The cardinal also dismissed the Catholic chaplain to Austria’s police after the clergyman opposed the mandatory COVID-19 injection policy being enforced by the state.
Asked later about his actions during the COVID era, Schönborn defended them, saying, “I still stand by the fact that at that time we did what the government also thought was the right thing to do in its responsibility.”
READ: Austrian state gov’t to pay out 30 million euros to victims of COVID jab injuries, restrictions
However, the cardinal is more widely known for weighing in on various doctrinal and moral debates currently taking place in the Church.
Schönborn has championed the LGBT cause in his archdiocese, regularly hosting a pro-LGBT concert in his cathedral for a number of years. The event saw LGBT activists use the cathedral and its altar for their performance.
Austrian Catholics often held public prayer protests in response to the concerts, with Austrian Bishop Andreas Laun also joining in their opposition to such events.
READ: Charity concert at Cdl. Schönborn’s cathedral features shirtless actor dancing on Communion rail
Questioned more recently by journalists during the Synod on Synodality, Schönborn cited Francis’ changes to the Catechism on the death penalty as a sign of the possibility of more permissive changes to the text in regard to LGBT issues.
At #Vatican, Cdl Schönborn cited #PopeFrancis‘ death penalty changes re possible future changes to the catechism.
He shows how the current catechism is a trojan horse for #Catholic doctrine, as I explain in my book HERE:https://t.co/f8G9st509c
PDF here: https://t.co/C3VPQWPe20 pic.twitter.com/LWDDw6cfDV— Michael Haynes 🇻🇦 (@MLJHaynes) October 24, 2023
Indeed, he famously became one of the most prominent cardinals to express his anger at the Vatican’s 2021 note that forbade same-sex blessings.
While female ordination and greater “inclusion” for homosexuality is now a regular theme in the Church, thanks especially to the Synod on Synodality, the cardinal has long championed admitting women to Holy Orders in some form, expressing a personal wish to ordain women at some point in the future.
Schönborn has also been a key voice pushing for the divorced and “remarried” to receive Holy Communion. During the many years in which much debate was focused on the topic – thanks to the publication of Amoris Laetitia that proposed it – Schönborn strongly advocated for the “remarried” to receive Holy Communion.
Upon publication of the text, he vehemently defended it as opening the door for the “remarried” to receive Holy Communion. Pope Francis pointed to Schönborn’s interpretation as the definitive reading of the text. Schönborn, Francis said, was a “great theologian who knows the doctrine of the Church.”

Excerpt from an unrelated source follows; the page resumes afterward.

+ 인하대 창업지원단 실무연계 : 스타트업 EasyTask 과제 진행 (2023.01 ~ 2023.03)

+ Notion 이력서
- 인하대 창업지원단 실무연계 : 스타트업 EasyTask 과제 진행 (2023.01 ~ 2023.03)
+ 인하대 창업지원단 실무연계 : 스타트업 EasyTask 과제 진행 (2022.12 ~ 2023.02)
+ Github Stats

Such causes are very popular with the vocal, more heterodox activists within the Church, but it seems that they have not brought life to the Archdiocese of Vienna. Contrasting the earliest public statistics of the archdiocese (from 2003) to the most recent issued about the year 2023, a notable decline can be seen.

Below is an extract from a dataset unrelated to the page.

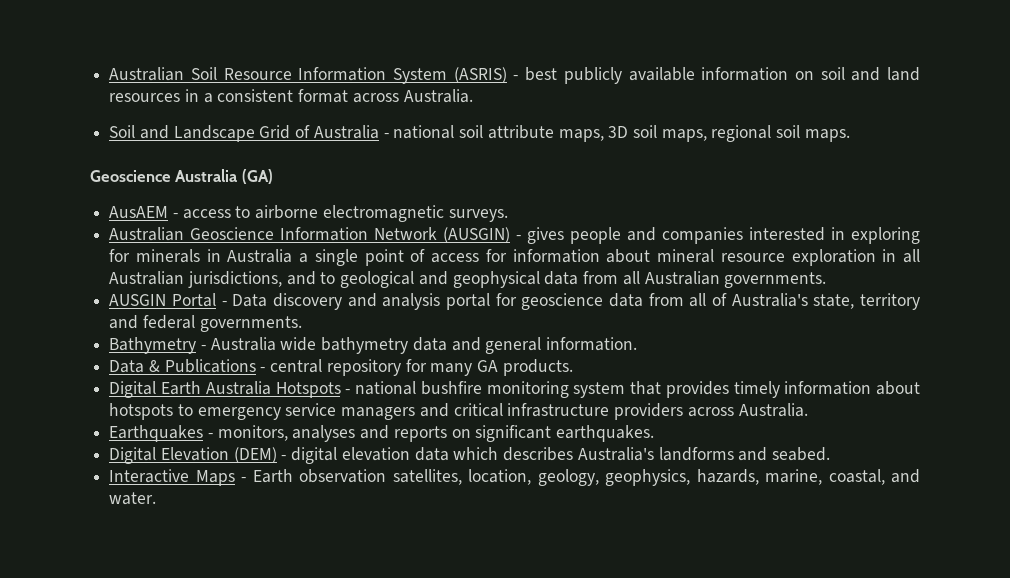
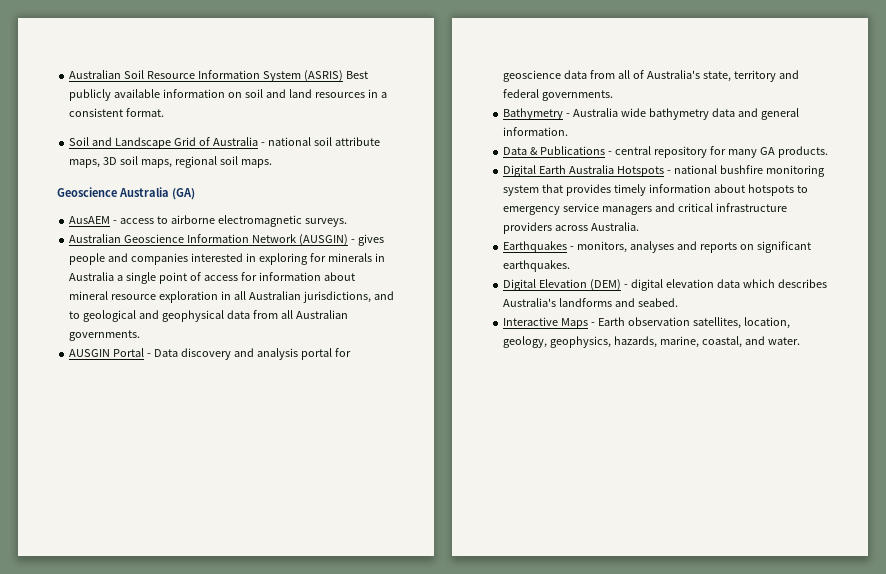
- Australian Soil Resource Information System (ASRIS) - best publicly available information on soil and land resources in a consistent format across Australia.
+ Australian Soil Resource Information System (ASRIS) Best publicly available information on soil and land resources in a consistent format.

While there were 1.36 million Catholics officially registered in Schönborn’s archdiocese in 2003, that number had fallen to 1.06 million by 2023. Indeed, Austria as a whole has witnessed a decline in numbers of Catholics – a process that involves formally deregistering oneself from the Church, not just a lack of practicing the faith.
Vienna has been under Schönborn’s control for over 30 years. Whether his successor can revitalize the practice of the Catholic faith in contrast to the cardinal now remains to be seen.